That may be because Bill Clinton was not, contrary to popular legend, writing a dictionary, but trying to dodge a sexy impeachment scandal and avoid being the butt of all cigar jokes. If you’d like to read the long version of how Clinton sneakily redefined “sexual relations,” you can do so here. But we’d all do better to listen not to Clinton, but to Salt ‘N’ Pepa, who define sex as any activity that makes us want to “shoop.” This may include “three piece suits,” “big jeans” and “giving a girl nice dreams.”
Thirty percent of people thought oral sex didn’t count, and 20 percent thought that anal sex didn’t count, despite both of those terms having “sex” in their names, and the implication that lesbians and gays would be considered virgins under that rubric. This also begs the question, what is oral sex if not sex? Tongue yoga? Gag reflex testing?

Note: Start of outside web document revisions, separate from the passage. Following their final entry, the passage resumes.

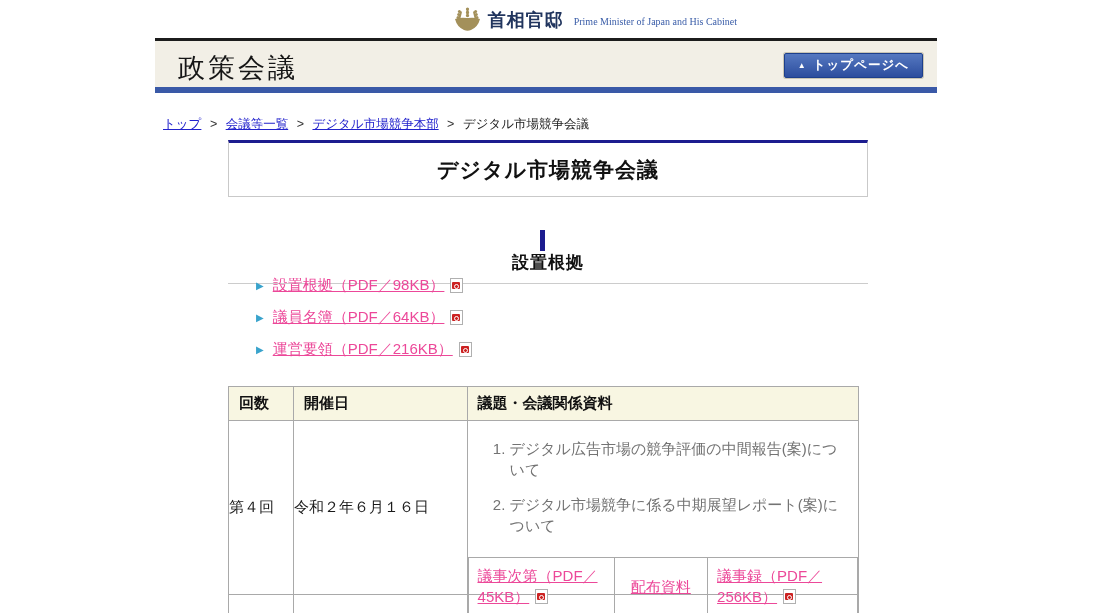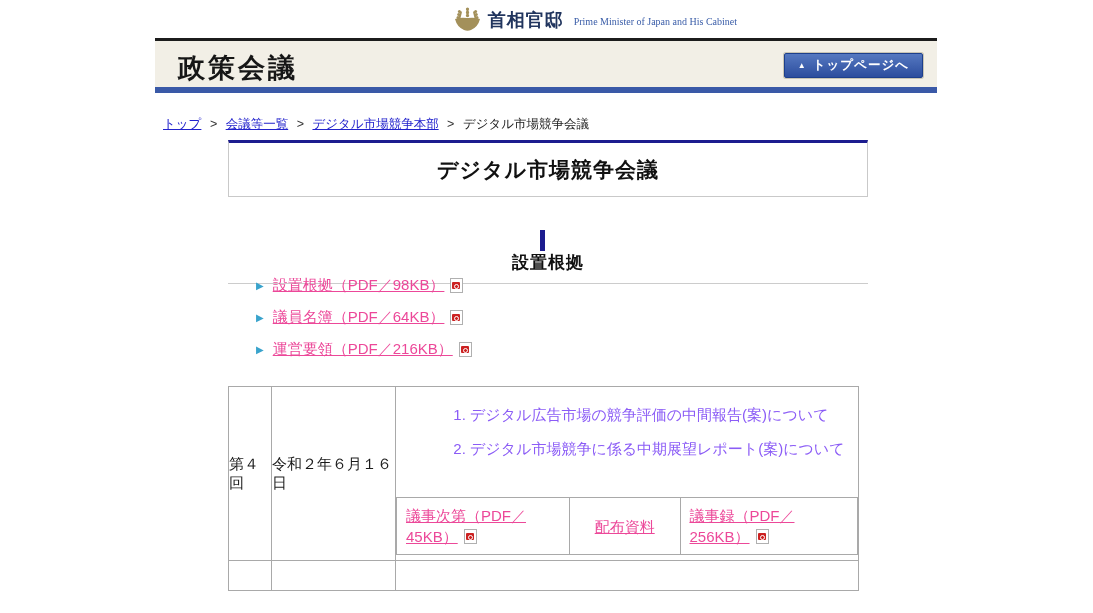"政策会議" .header-title { font-weight: bold -> normal }
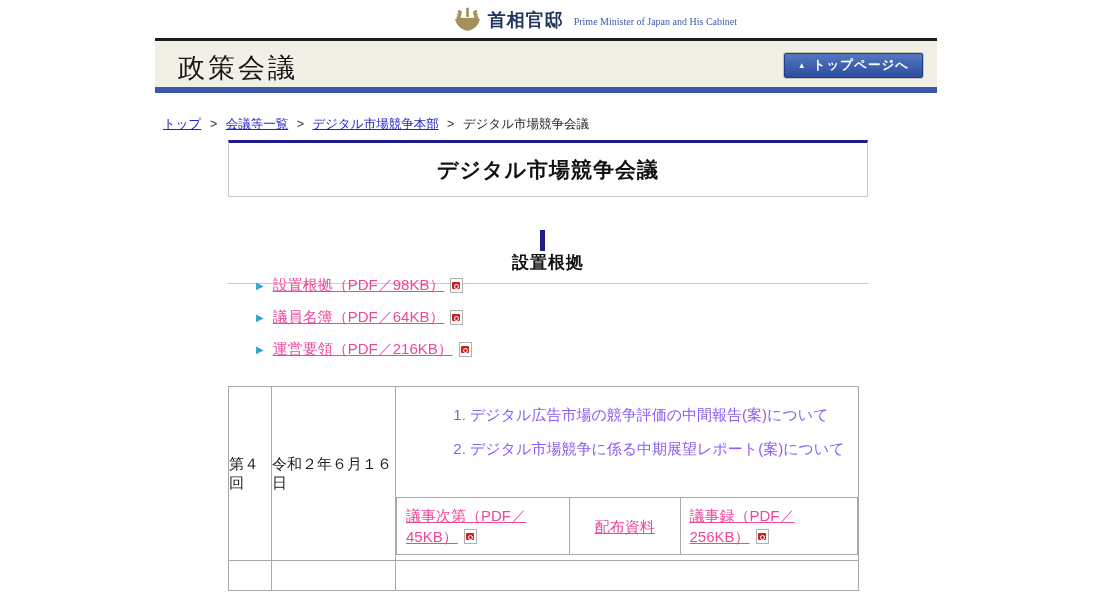"回数" tr { html: none -> <tr> <th>回数</th> <th>開催日</th> <th>議題・会議関係資料</th> </tr> }
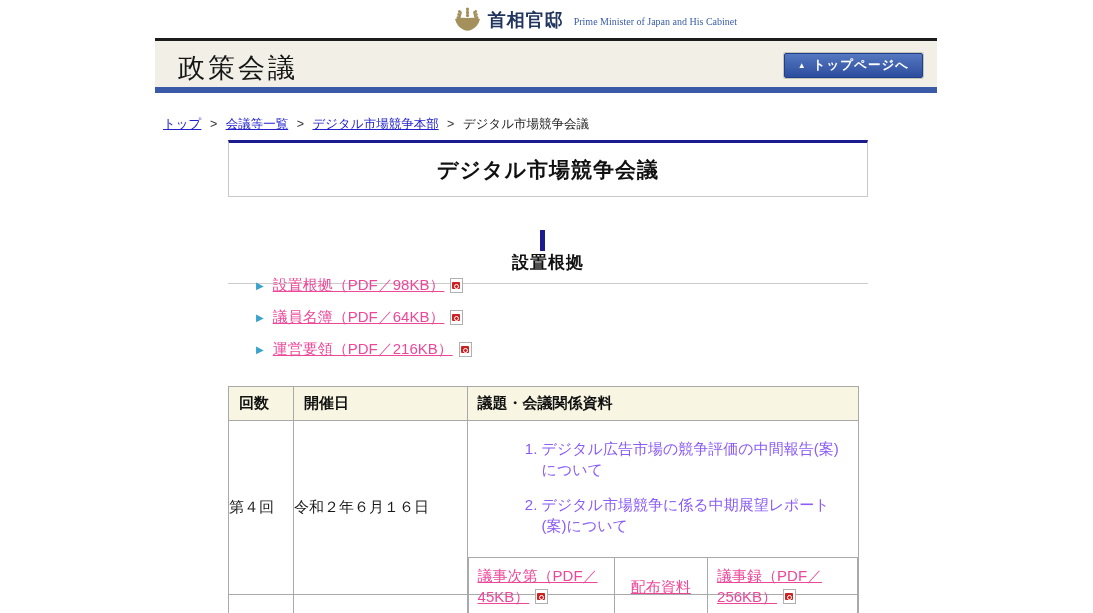"デジタル広告市場の競争評価の中間報告(案)について" .agenda-list li { color: #8b5cf6 -> #737373; margin-left: 32px -> none }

Also, what of the fetishists? Does a well-placed foot count as sex, or a helpful balloon? What of the ubiquitous “scissoring” always getting thrown at lesbians? It’s really all semantics when it comes down to it. So let’s say this, if you engaged in attempted orgasm-inducing activities with consenting adult(s) and you feel like you had sex, then you had sex. This can include dry humping, hand jobs, toys, mutual masturbation, penetration or any “sexually motivated behavior,” as Merriam-Webster puts it. It’s up to you to decide.
Seriously though, I don’t care if it makes you feel sluttier--oral sex counts as sex. The end.